The p53 tumor suppressor is a sequence-specific DNA-binding protein that activates transcription in response to DNA damage to promote cell cycle arrest or apoptosis. The p53 protein functions in a tetrameric form in vivo and contains four domains including an N-terminal transcriptional activation domain, a C-terminal regulatory domain, a tetramerization domain, and a central core DNA-binding domain that is the site of the majority of tumor-derived mutations. Here we report the 2.7-A crystal structure of the mouse p53 core domain. Like the human p53 core domain in complex with DNA, the mouse p53 core domain adopts an immunoglobulin-like beta sandwich architecture with a series of loops and short helices at opposite ends of the beta sandwich. Comparison of the DNA-bound and DNA-free p53 core domains reveals that while the central beta sandwich architecture remains largely unchanged, a loop region important for DNA binding undergoes significant rearrangement. Although this loop region mediates major groove DNA contacts in the DNA-bound structure, it adopts a conformation that is incompatible with DNA binding in the DNA-free structure. Interestingly, crystals of the DNA-free core domain contain a noncrystallographic trimer with three nearly identical subunit-subunit (dimer) contacts. These dimer contacts align the p53 core domains in a way that is incompatible with simultaneous DNA binding by both protomers of the dimer.
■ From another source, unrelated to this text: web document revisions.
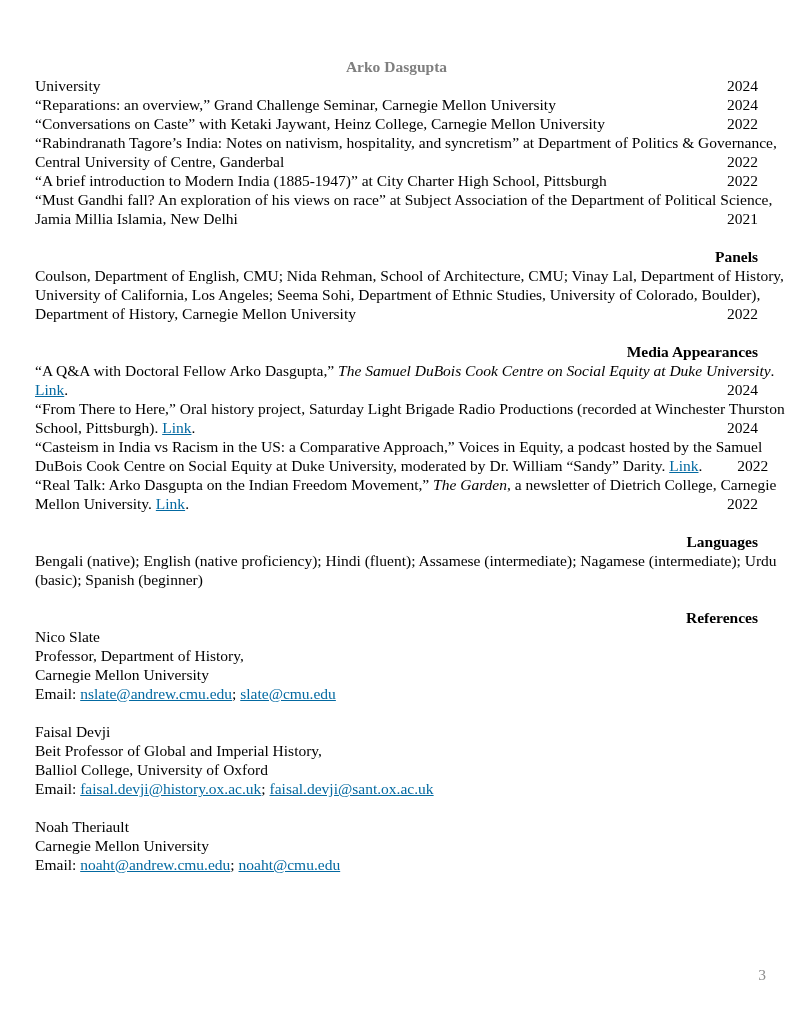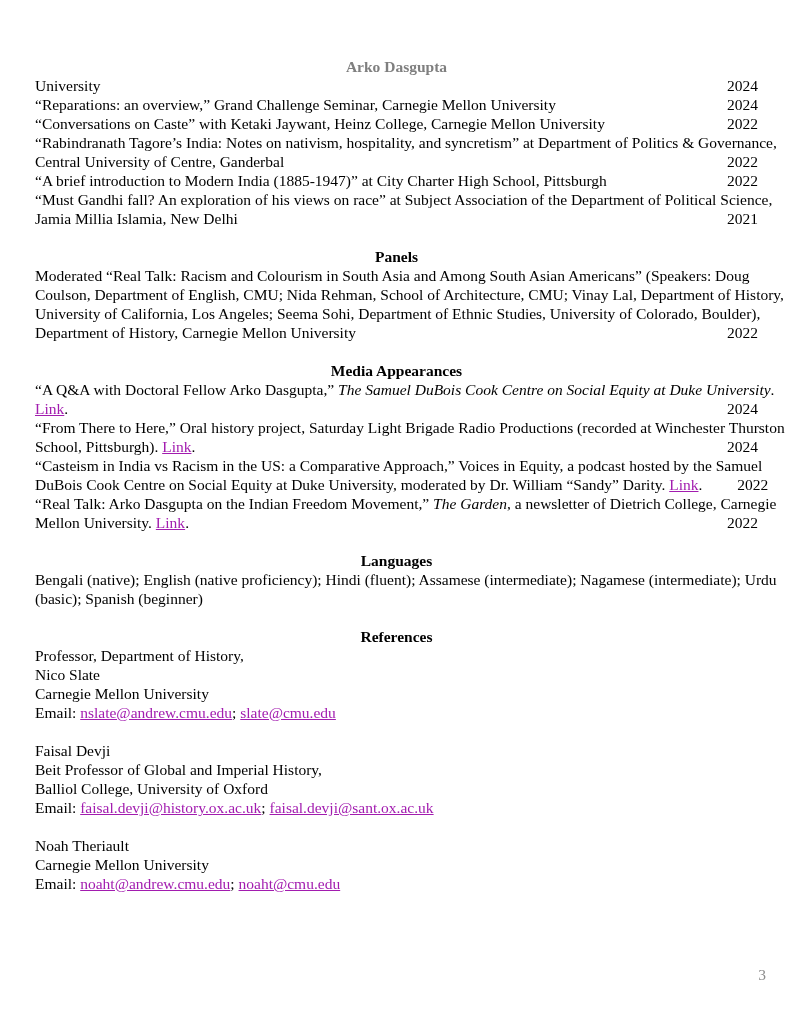--- a/index.html
+++ b/index.html
@@ -28,7 +28,7 @@
     height: 19px;
   }
   .heading {
-    text-align: center;
+    text-align: right;
     font-weight: bold;
     height: 19px;
   }

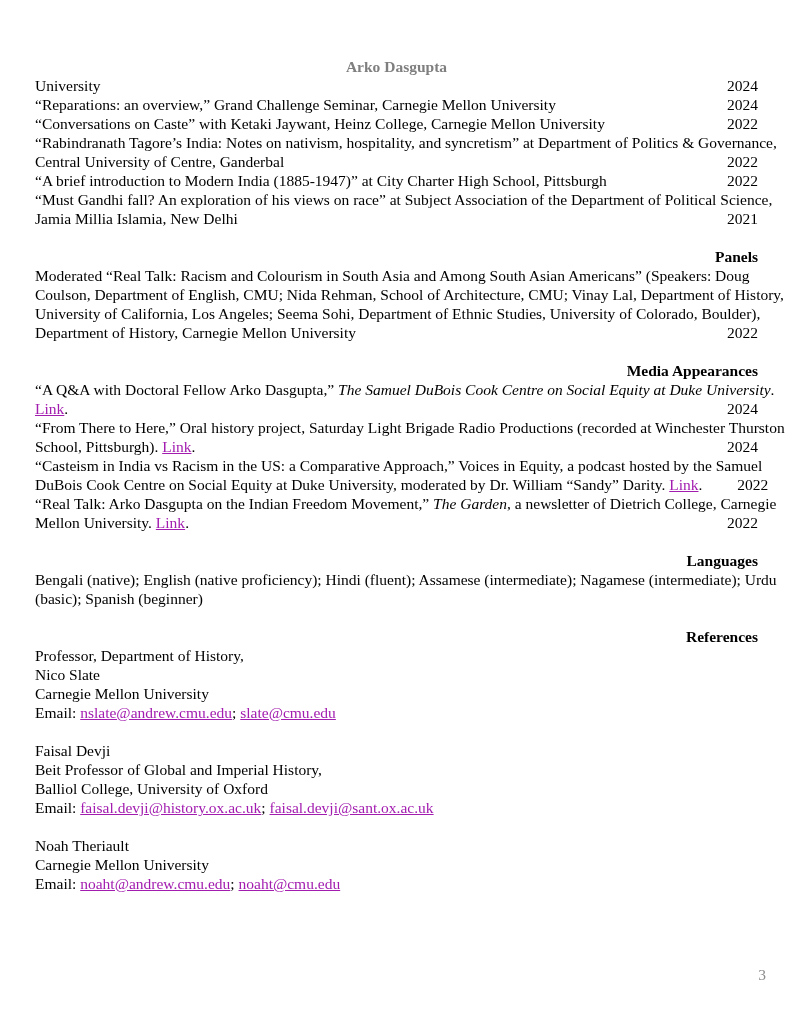--- a/index.html
+++ b/index.html
@@ -95,9 +95,6 @@
         <div class="spacer"></div>
         <div class="heading">Panels</div>
         <div class="line">
-          <span class="text"><span>Moderated “Real Talk: Racism and Colourism in South Asia and Among South Asian Americans” (Speakers: Doug</span></span>
-        </div>
-        <div class="line">
           <span class="text"><span>Coulson, Department of English, CMU; Nida Rehman, School of Architecture, CMU; Vinay Lal, Department of History,</span></span>
         </div>
         <div class="line">

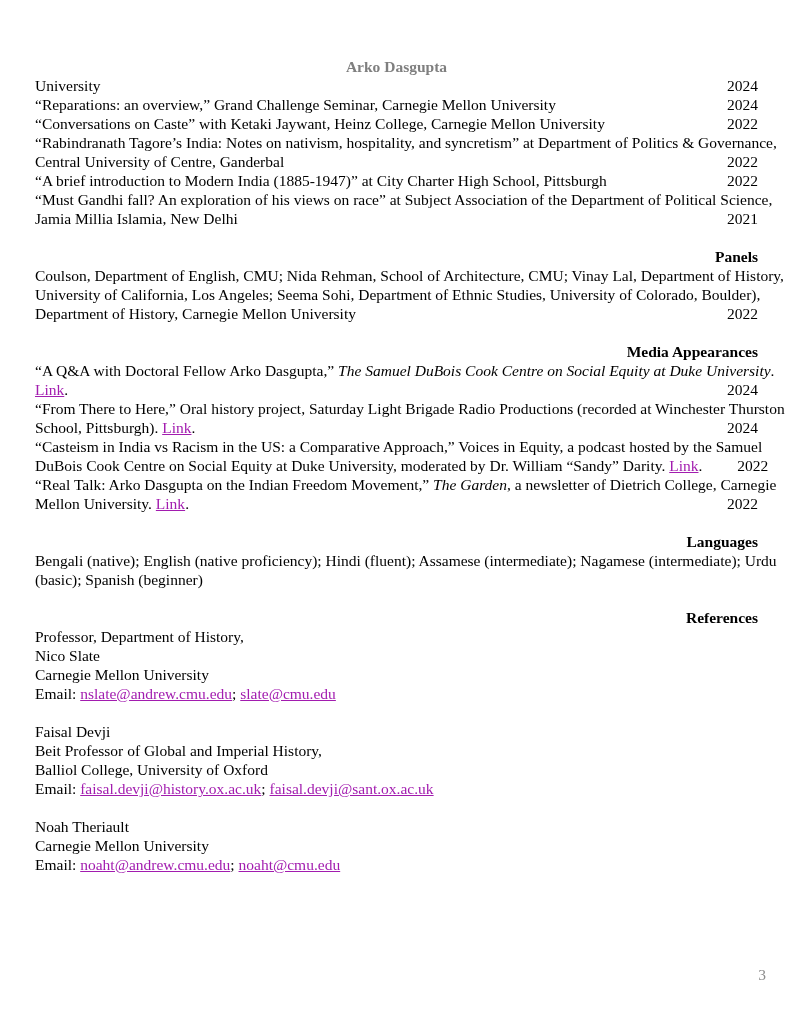--- a/index.html
+++ b/index.html
@@ -43,7 +43,7 @@
   .spacer { height: 19px; }
   .italic { font-style: italic; }
   .hyperlink {
-    color: #a21caf;
+    color: #0369a1;
     text-decoration: underline;
     cursor: pointer;
   }

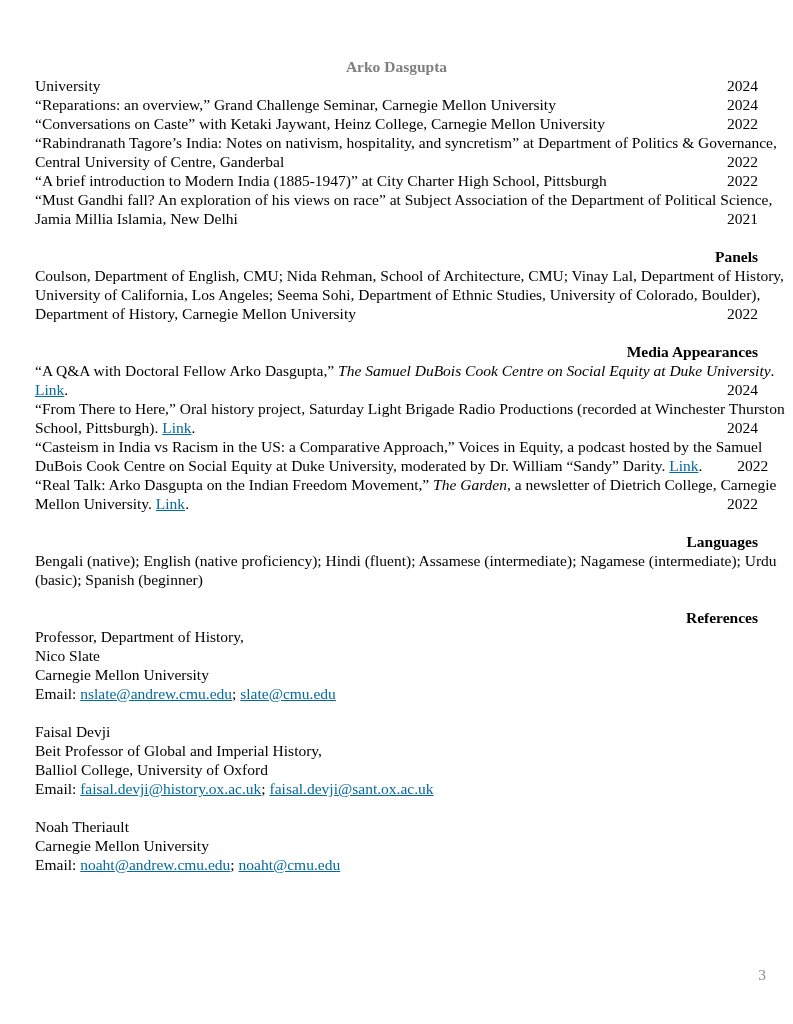--- a/index.html
+++ b/index.html
@@ -146,10 +146,10 @@
         <div class="spacer"></div>
         <div class="heading">References</div>
         <div class="line">
-          <span class="text"><span>Professor, Department of History,</span></span>
+          <span class="text"><span>Nico Slate</span></span>
         </div>
         <div class="line">
-          <span class="text"><span>Nico Slate</span></span>
+          <span class="text"><span>Professor, Department of History,</span></span>
         </div>
         <div class="line">
           <span class="text"><span>Carnegie Mellon University</span></span>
Surprisingly, similar dimer contacts are observed in crystals of the human p53 core domain with DNA in which only one of the three p53 protomers in the asymmetric unit cell is specifically bound to DNA. We propose that the p53 core domain dimer that is seen in the crystals described here represents a physiologically relevant inactive form of p53 that must undergo structural rearrangement for sequence-specific DNA binding.

[PubMed - indexed for MEDLINE]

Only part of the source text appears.